__TASK TO COMPLETE__
Please copy every line of the data in which the string "Finish" appears.
○ ○ ○ ○
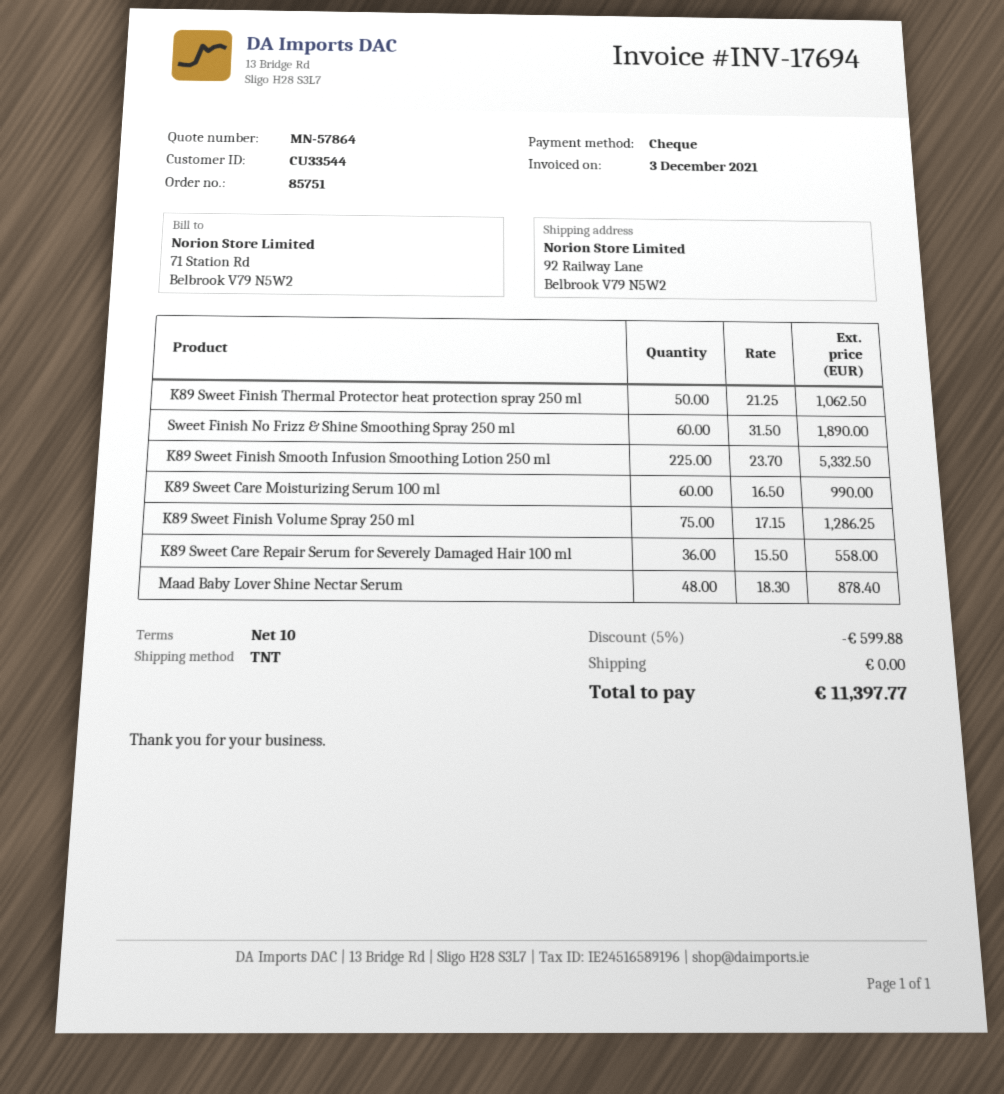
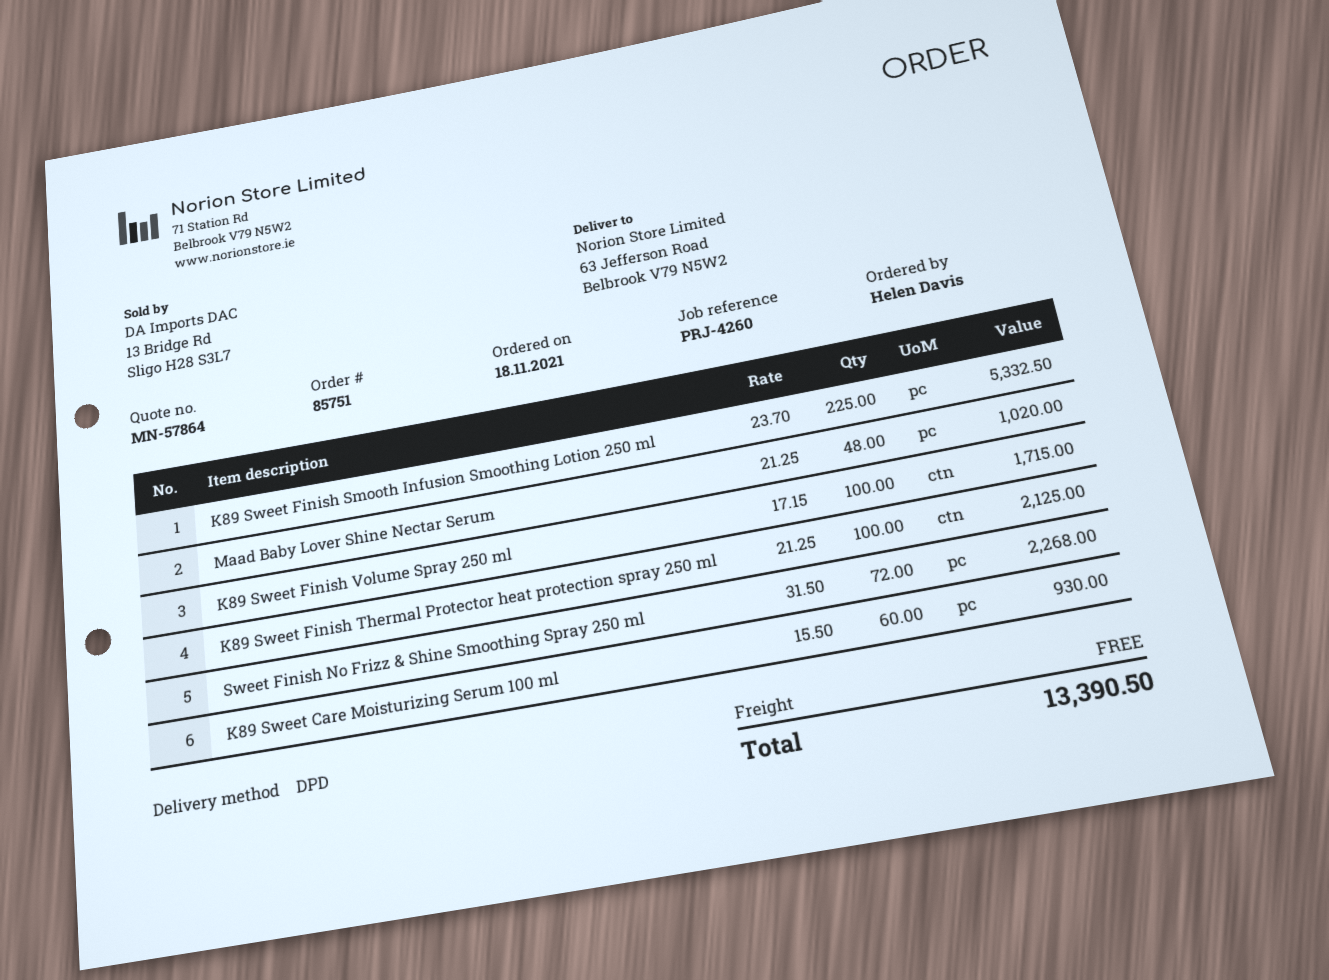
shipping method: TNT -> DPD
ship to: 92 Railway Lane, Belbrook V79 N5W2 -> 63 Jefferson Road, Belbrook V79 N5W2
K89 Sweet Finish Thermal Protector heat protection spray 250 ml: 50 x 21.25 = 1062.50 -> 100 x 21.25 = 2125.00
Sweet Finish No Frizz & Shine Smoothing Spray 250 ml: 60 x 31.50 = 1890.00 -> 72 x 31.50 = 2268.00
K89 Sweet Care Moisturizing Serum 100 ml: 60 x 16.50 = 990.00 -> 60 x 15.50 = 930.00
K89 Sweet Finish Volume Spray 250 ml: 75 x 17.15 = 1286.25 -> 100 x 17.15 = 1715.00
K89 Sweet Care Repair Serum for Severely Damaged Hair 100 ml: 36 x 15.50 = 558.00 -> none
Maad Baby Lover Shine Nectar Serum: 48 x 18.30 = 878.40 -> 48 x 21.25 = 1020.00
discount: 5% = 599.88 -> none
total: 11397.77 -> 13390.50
○ ○ ○ ○
__RESULT__
K89 Sweet Finish Thermal Protector heat protection spray 250 ml: 50 x 21.25 = 1062.50 -> 100 x 21.25 = 2125.00
Sweet Finish No Frizz & Shine Smoothing Spray 250 ml: 60 x 31.50 = 1890.00 -> 72 x 31.50 = 2268.00
K89 Sweet Finish Volume Spray 250 ml: 75 x 17.15 = 1286.25 -> 100 x 17.15 = 1715.00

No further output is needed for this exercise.